## Task
Copy exactly the lines of the records below, and only those lines, beginning with the line that contains "Total | epsdilutedGrowth: 24.77 -> 24.677" and ending with the line that contains "column name: debtToAssets".

Edit difference data:
------------------------------------

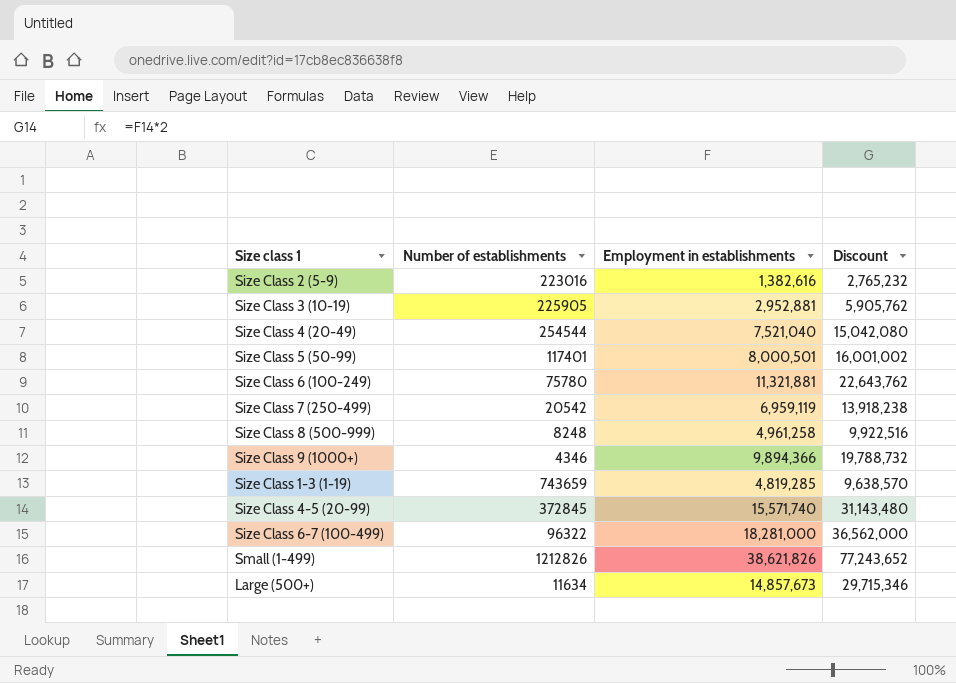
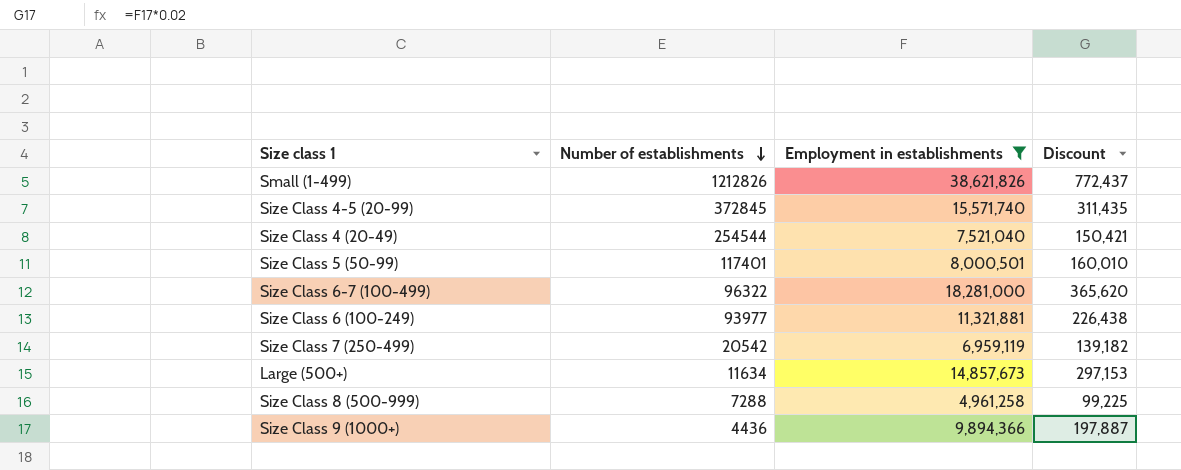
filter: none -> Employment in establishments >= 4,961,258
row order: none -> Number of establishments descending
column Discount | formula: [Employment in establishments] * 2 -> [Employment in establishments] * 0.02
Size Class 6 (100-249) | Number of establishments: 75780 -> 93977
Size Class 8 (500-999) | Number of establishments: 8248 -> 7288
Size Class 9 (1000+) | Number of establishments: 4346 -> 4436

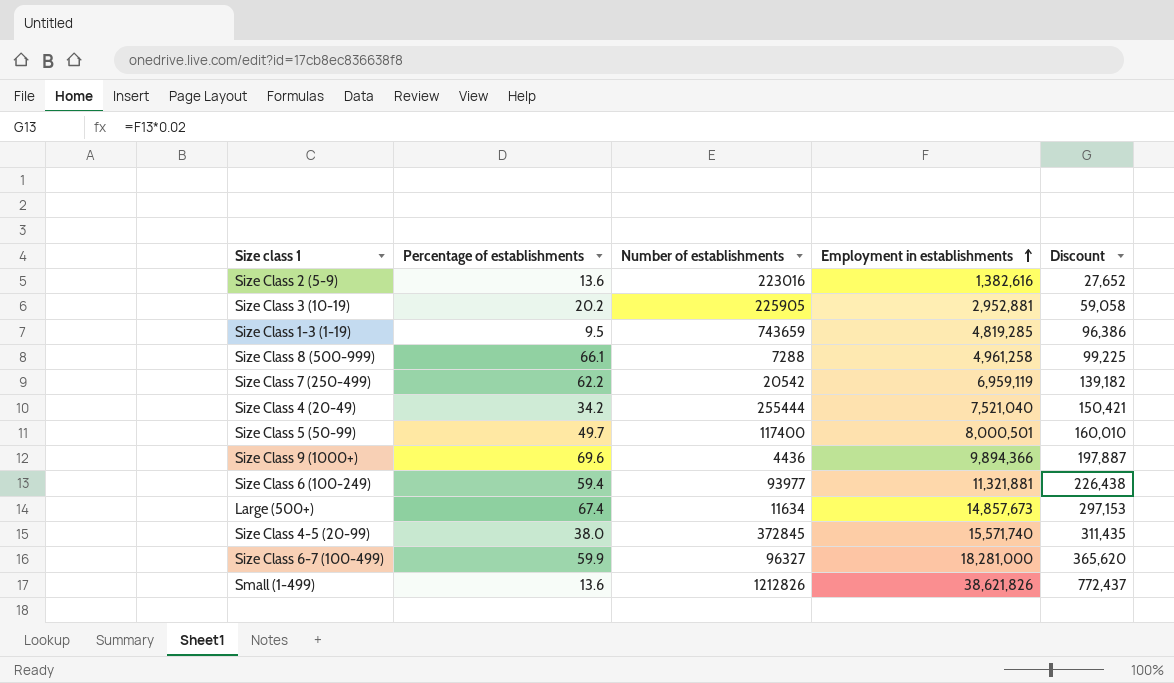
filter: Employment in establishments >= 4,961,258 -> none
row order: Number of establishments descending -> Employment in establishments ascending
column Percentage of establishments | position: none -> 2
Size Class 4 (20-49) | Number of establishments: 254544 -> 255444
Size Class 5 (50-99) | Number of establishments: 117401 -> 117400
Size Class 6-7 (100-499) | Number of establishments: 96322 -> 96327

------------------------------------

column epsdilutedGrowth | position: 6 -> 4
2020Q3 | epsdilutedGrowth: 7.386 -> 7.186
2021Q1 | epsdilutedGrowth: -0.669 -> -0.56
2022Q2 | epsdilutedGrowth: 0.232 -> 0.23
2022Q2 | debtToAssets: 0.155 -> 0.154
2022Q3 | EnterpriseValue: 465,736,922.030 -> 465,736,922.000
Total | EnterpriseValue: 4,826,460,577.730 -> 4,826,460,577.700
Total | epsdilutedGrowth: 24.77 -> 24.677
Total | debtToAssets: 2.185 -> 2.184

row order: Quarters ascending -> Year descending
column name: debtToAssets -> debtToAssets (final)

------------------------------------

## Worked solution
Total | epsdilutedGrowth: 24.77 -> 24.677
Total | debtToAssets: 2.185 -> 2.184

row order: Quarters ascending -> Year descending
column name: debtToAssets -> debtToAssets (final)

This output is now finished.